Purification and reaction mechanism of the primary inhibitor of plasmin from human plasma

Abstract

The primary inhibitor of plasmin in human plasma was purified by a 4-step procedure involving fractional (NH4)2SO4 precipitation, ion-exchange chromatography on a column of DEAE-Sepharose CL-6B and affinity chromatography on a plasminogen-CH-Sepharose 4B column and a column of 6-aminohexanoic acid covalently coupled through the carboxylate function to AH-Sepharose 4B. No impurities in the final preparation could be detected when tested by immunoelectrophoresis against a range of specific antisera or against rabbit anti-human serum. On polyacrylamide-gel electrophoresis the inhibitor preparation showed a single band. The dissociation constant for the inhibitor-plasminogen complex was .apprx. 3 .mu.M at pH 7.8. Reactions of the inhibitor with human plasmin and bovine trypsin were studied. Comparison of the results confirms the hypothesis previously presented, that the reaction of the inhibitor with plasmin involves at least 2 steps, the initial rapid formation of an enzyme-inhibitor complex followed by a slow irreversible transition to another complex.
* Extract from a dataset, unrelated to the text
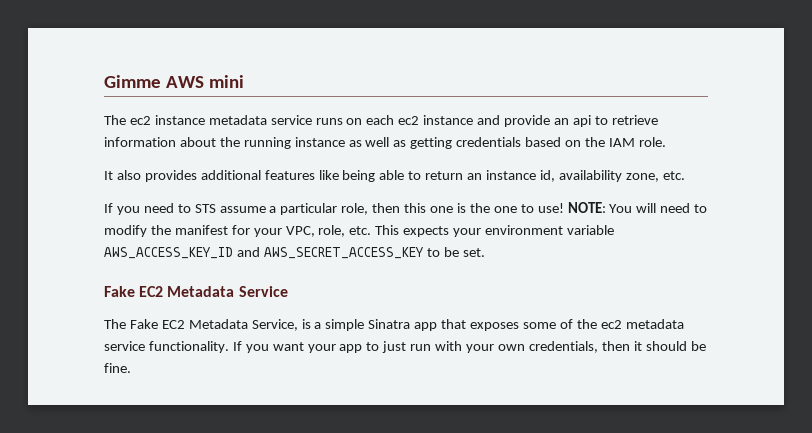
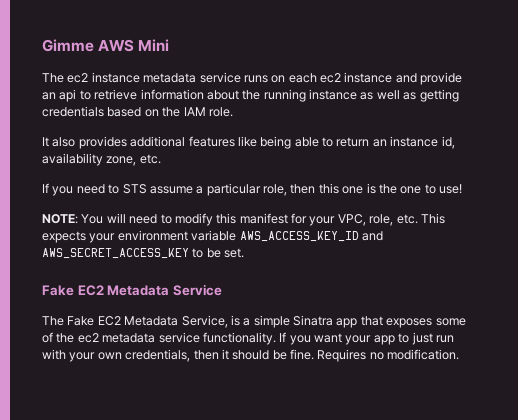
[208,75,244,88] mini -> [138,39,170,51] Mini
(564, 208) none -> (462, 189) //
[150,225,171,235] the -> [216,213,237,224] this
(131, 368) none -> [317,349,460,362] Requires no modification.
The reaction of the inhibitor with trypsin apparently involves just a single, irreversible step, so that this reaction seems less complicated than that of the inhibitor with plasmin. The ways in which 6-aminohexanoic acid influences the reactions were studied. The same value for the dissociation constant (.apprx. 26 .mu.M) for 6-aminohexanoic acid was obtained for its effect on the reaction of the inhibitor with trypsin and for competitive inhibition for trypsin. The inhibitory effect of 6-aminohexanoic acid seems due to its blocking of the active site of trypsin. The inhibitory effects of L-lysine and 6-aminohexanoic acid on the inhibitor-plasmin reaction occur at concentrations much too low to affect the active site of plasmin. The possible dependence of the reaction of the inhibitor with plasmin on a 2nd site(s) on plasmin is discussed.